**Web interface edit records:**
--------
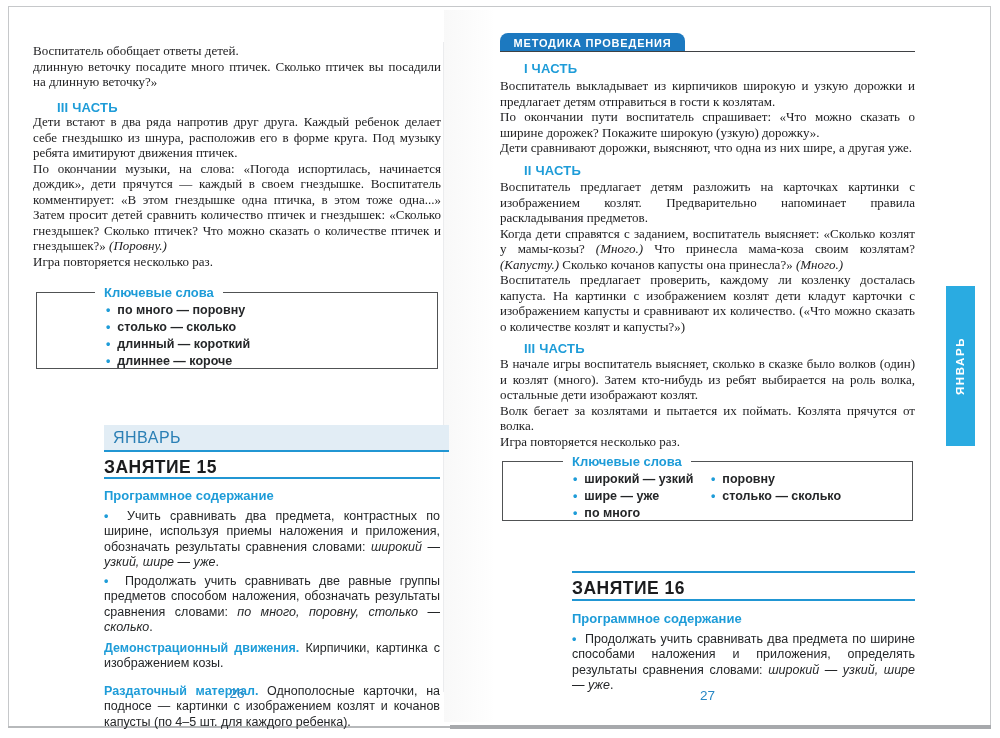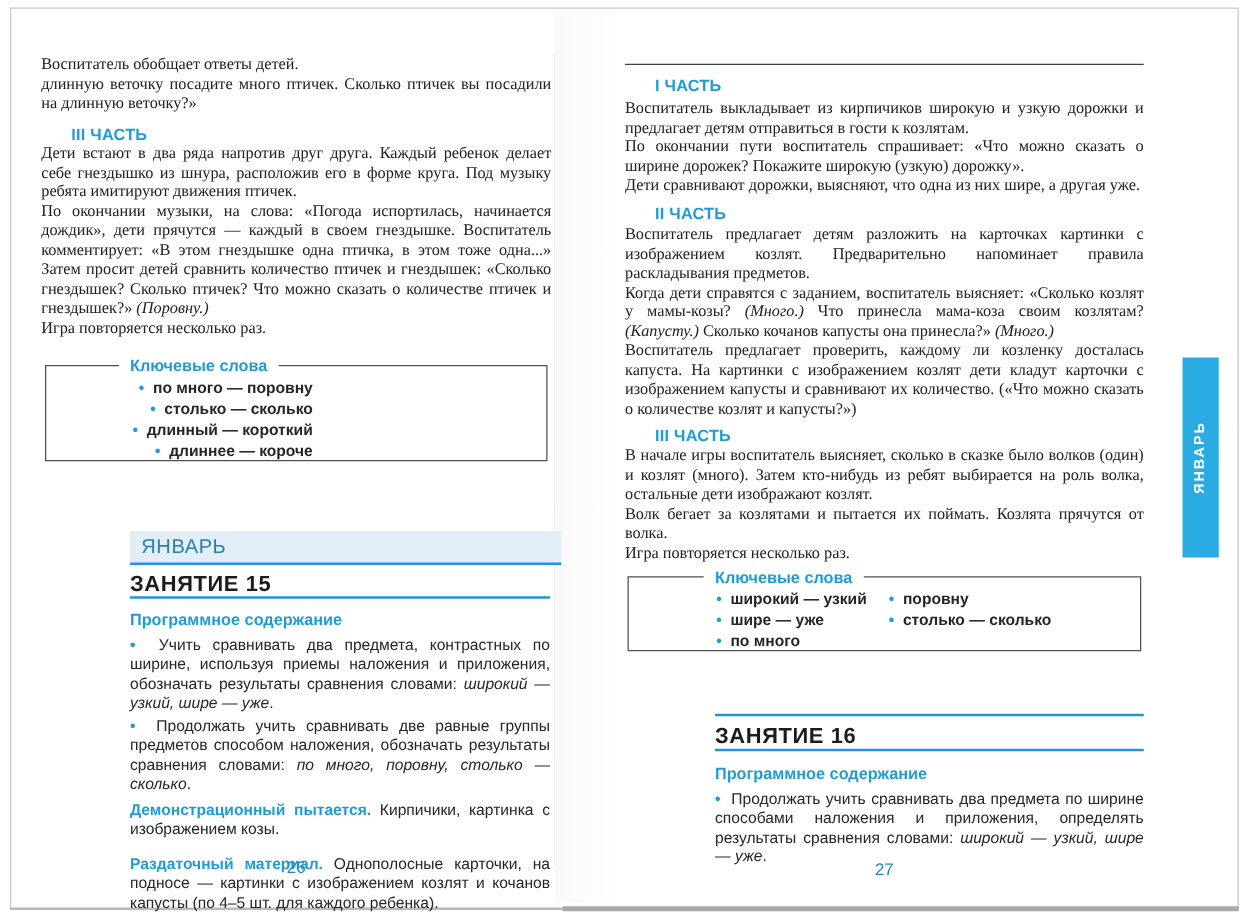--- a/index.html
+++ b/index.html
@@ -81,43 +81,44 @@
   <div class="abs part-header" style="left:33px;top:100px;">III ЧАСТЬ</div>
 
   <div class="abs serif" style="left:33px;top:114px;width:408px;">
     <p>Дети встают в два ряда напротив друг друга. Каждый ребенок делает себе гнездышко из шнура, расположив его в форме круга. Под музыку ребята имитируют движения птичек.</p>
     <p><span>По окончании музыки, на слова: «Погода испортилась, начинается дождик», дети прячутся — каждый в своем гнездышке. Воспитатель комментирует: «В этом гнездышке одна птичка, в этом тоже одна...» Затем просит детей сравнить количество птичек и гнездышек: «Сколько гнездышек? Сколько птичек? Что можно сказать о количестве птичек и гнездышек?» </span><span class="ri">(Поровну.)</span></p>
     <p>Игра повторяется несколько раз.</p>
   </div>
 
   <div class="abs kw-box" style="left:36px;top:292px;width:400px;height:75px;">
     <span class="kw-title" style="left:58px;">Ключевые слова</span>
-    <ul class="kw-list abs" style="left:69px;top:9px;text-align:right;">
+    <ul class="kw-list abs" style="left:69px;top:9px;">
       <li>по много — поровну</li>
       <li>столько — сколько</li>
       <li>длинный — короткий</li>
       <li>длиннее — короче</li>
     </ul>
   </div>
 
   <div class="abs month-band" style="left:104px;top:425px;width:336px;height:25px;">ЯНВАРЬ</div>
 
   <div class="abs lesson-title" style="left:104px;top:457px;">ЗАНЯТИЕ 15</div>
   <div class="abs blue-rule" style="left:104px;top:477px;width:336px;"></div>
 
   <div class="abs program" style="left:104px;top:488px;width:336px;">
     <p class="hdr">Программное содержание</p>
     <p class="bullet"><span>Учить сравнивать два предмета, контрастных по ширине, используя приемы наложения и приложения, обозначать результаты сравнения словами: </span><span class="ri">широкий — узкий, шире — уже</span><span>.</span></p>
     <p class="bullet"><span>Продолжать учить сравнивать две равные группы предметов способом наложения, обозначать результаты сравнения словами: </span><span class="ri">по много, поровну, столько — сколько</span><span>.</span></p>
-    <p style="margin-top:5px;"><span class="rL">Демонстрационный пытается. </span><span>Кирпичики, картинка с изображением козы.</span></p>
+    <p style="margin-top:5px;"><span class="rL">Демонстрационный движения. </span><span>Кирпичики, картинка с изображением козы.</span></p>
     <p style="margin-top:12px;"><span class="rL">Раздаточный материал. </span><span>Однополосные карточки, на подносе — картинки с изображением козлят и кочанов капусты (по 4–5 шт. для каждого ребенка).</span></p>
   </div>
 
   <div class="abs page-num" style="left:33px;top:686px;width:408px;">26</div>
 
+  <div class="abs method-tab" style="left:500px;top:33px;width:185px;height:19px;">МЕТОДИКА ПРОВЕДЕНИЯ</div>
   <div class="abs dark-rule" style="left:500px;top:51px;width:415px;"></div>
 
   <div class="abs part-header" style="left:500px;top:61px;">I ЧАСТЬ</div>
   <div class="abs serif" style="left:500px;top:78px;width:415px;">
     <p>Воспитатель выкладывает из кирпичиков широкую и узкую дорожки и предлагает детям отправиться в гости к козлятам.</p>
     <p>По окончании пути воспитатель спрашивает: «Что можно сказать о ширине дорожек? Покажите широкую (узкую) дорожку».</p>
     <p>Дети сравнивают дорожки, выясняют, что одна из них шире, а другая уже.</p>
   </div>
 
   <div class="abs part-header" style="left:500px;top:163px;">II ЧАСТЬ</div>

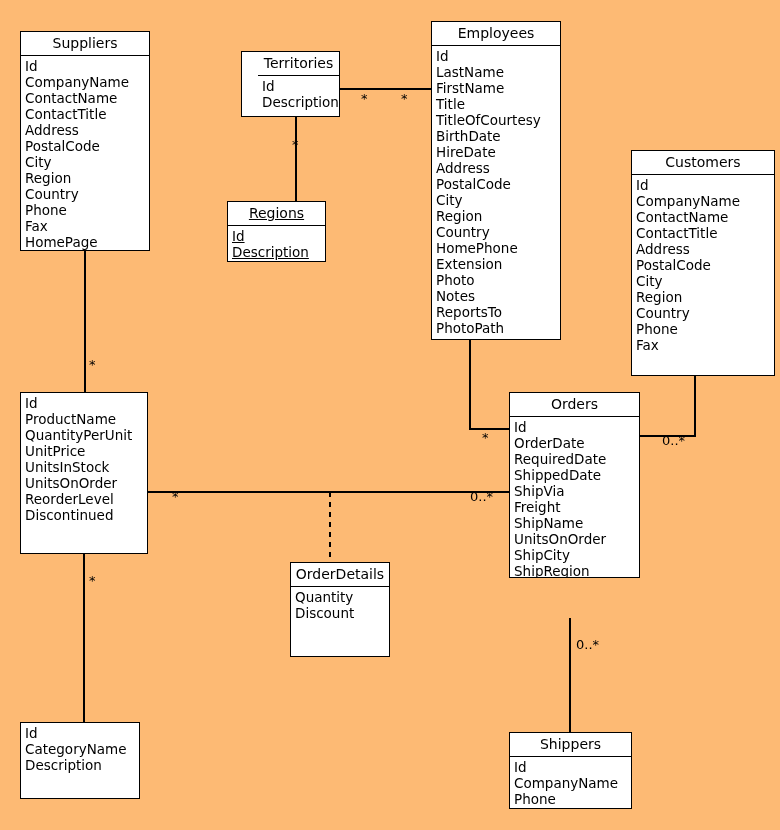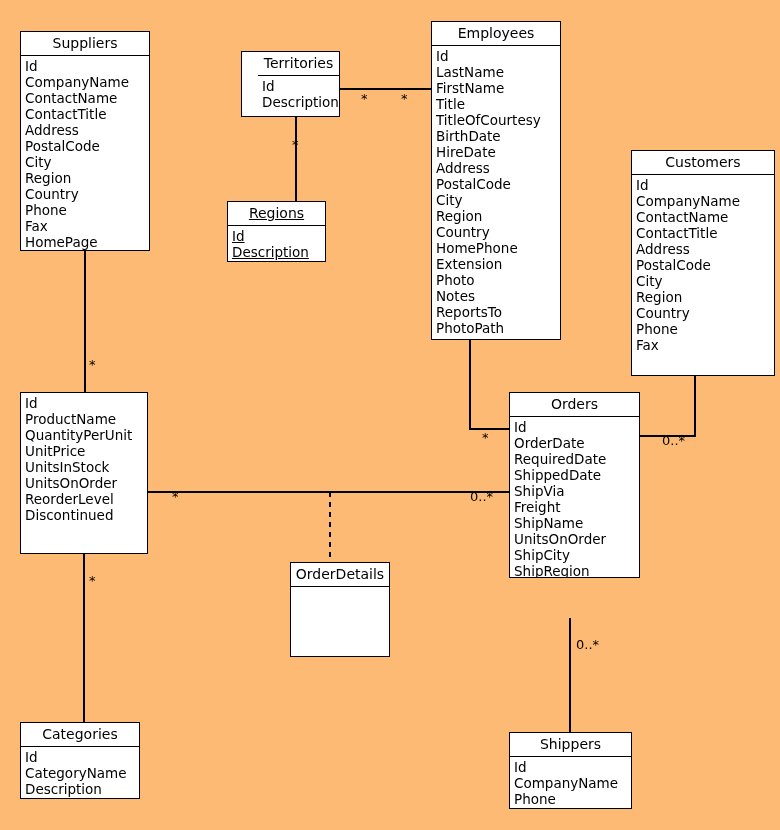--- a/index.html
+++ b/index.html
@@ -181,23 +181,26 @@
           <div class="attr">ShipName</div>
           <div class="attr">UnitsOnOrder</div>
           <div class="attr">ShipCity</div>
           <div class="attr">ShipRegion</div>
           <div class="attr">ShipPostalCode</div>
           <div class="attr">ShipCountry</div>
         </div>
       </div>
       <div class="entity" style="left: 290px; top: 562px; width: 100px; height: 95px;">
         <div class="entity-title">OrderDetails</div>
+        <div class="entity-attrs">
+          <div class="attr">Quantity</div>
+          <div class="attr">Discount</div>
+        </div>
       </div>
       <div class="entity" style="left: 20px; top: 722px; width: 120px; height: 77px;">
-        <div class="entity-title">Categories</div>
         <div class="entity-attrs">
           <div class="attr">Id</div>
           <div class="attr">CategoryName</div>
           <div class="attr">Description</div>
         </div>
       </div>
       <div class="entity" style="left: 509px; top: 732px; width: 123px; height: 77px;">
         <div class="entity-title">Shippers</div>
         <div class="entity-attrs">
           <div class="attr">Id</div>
--------
**Activity:**
Each line above that contains the string "header" should be identified and copied.

**Reply to the exercise:**
   <div class="abs part-header" style="left:33px;top:100px;">III ЧАСТЬ</div>
   <div class="abs part-header" style="left:500px;top:61px;">I ЧАСТЬ</div>
   <div class="abs part-header" style="left:500px;top:163px;">II ЧАСТЬ</div>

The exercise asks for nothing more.